Éventuellement, il est à espérer que des modèles prédictifs aideront à déterminer les réponses cérébrales associées à des émotions précises et l’information acoustique spécifique auxquelles ont recours les utilisateurs d’implants cochléaires pour réussir à distinguer les émotions. Avec le temps, des modèles semblables aideront à établir les types de combinaisons de caractéristiques permettant de mieux prédire les résultats cliniques au-delà de celles propres à la perception des émotions (qui est ce sur quoi se concentre initialement ce projet). Cette nouvelle compréhension des caractéristiques responsables de la variabilité des capacités de perception parmi les utilisateurs d’implants cochléaires aidera à maximiser le potentiel d’implantation et à guider les interventions personnalisées. Dans la plupart des cas, même une légère amélioration peut générer d’énormes avantages pour la qualité de vie et les perspectives socioéconomiques d’un patient.
Ce projet de neuroscience computationnelle n’est qu’un tremplin vers la mise en œuvre d’un référentiel à grande échelle pour une nouvelle unité d’implantation cochléaire qui étudiera plusieurs aspects de la perception auditive et de la qualité de vie chez les utilisateurs d’implants cochléaires.
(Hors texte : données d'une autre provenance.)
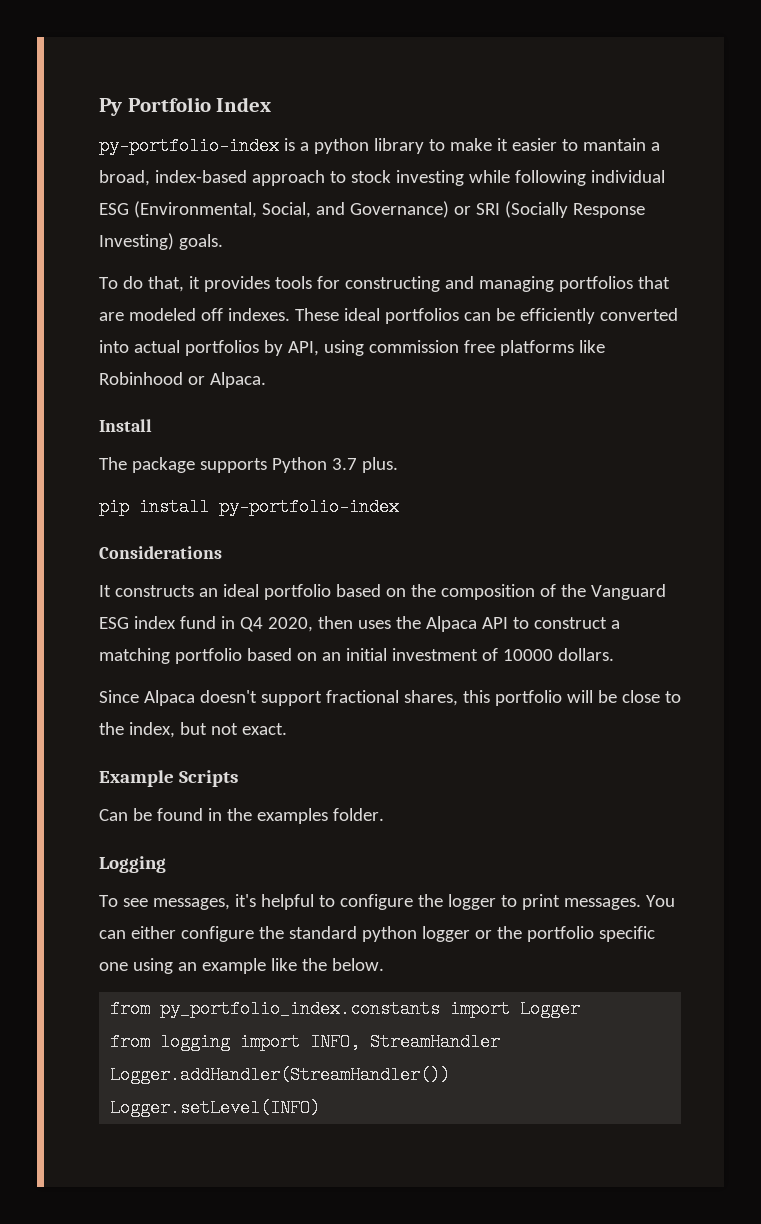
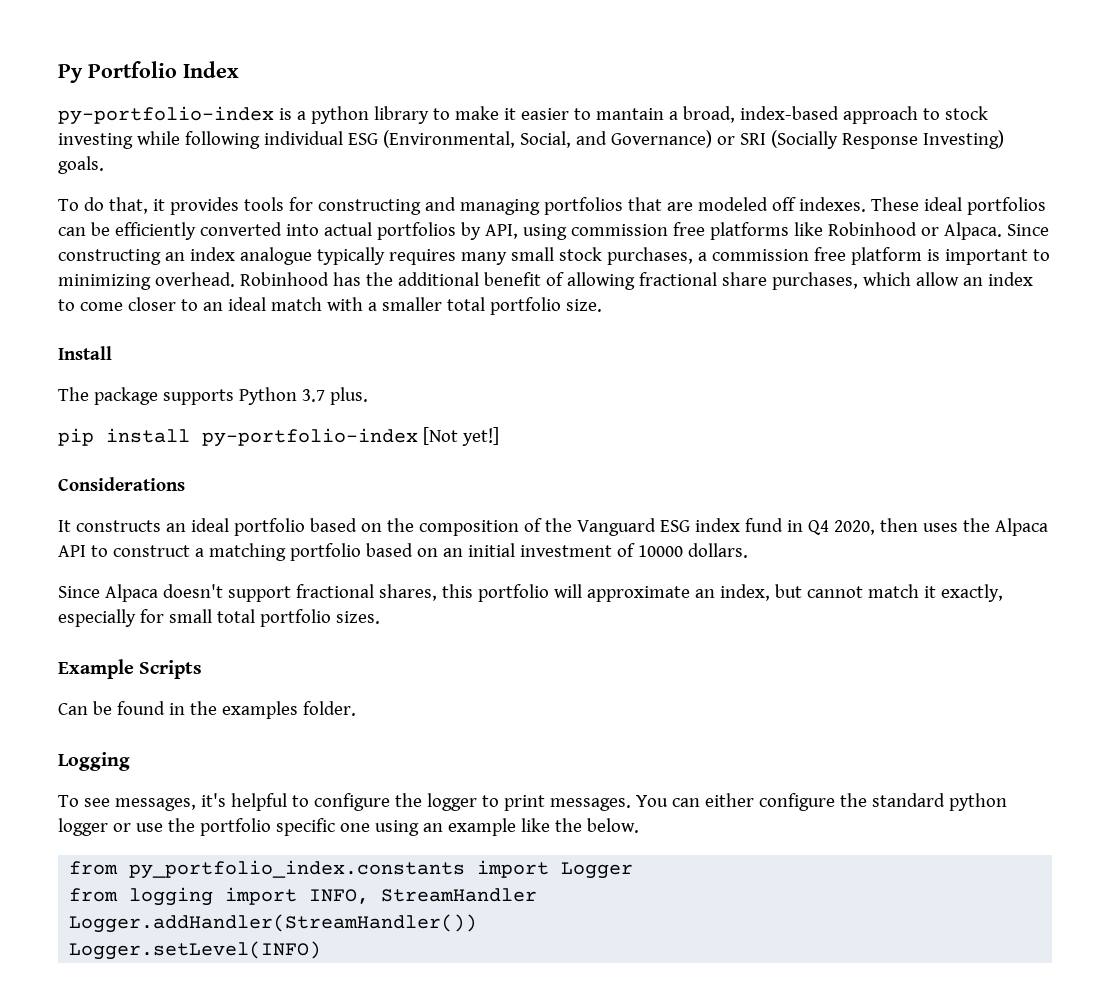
(266, 380) none -> [1006,224,1049,236] [58,247,1050,265] [58,272,1033,290] [58,297,602,315] Since constructing an index analogue typically requires many small stock purchases, a commission free platform is important to minimizing overhead. Robinhood has the additional benefit of allowing fractional share purchases, which allow an index to come closer to an ideal match with a smaller total portfolio size.
(399, 507) none -> [422,427,499,446] [Not yet!]
[597,690,681,703] [99,722,287,738] be close to the index, but not exact. -> [586,584,1003,602] [58,609,380,627] approximate an index, but cannot match it exactly, especially for small total portfolio sizes.
(492, 934) none -> [135,823,163,832] use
Il contribuera à établir les protocoles de recherche fondamentaux nécessaires pour faciliter le traitement à très grande échelle de données visant l’ensemble des résultats cliniques. Ultimement, ce projet mènera au développement d’un logiciel sur mesure qui fournira un outil facile à utiliser permettant de mesurer ces caractéristiques prédictives en clinique.
Cet article a été réalisé par Sébastien Paquette, Stagiaire postdoctoral, Département de psychologie (Université de Montréal), avec l’accompagnement de Marie-Paule Primeau, conseillère en vulgarisation scientifique, dans le cadre de notre initiative « Mon projet de recherche en 800 mots ».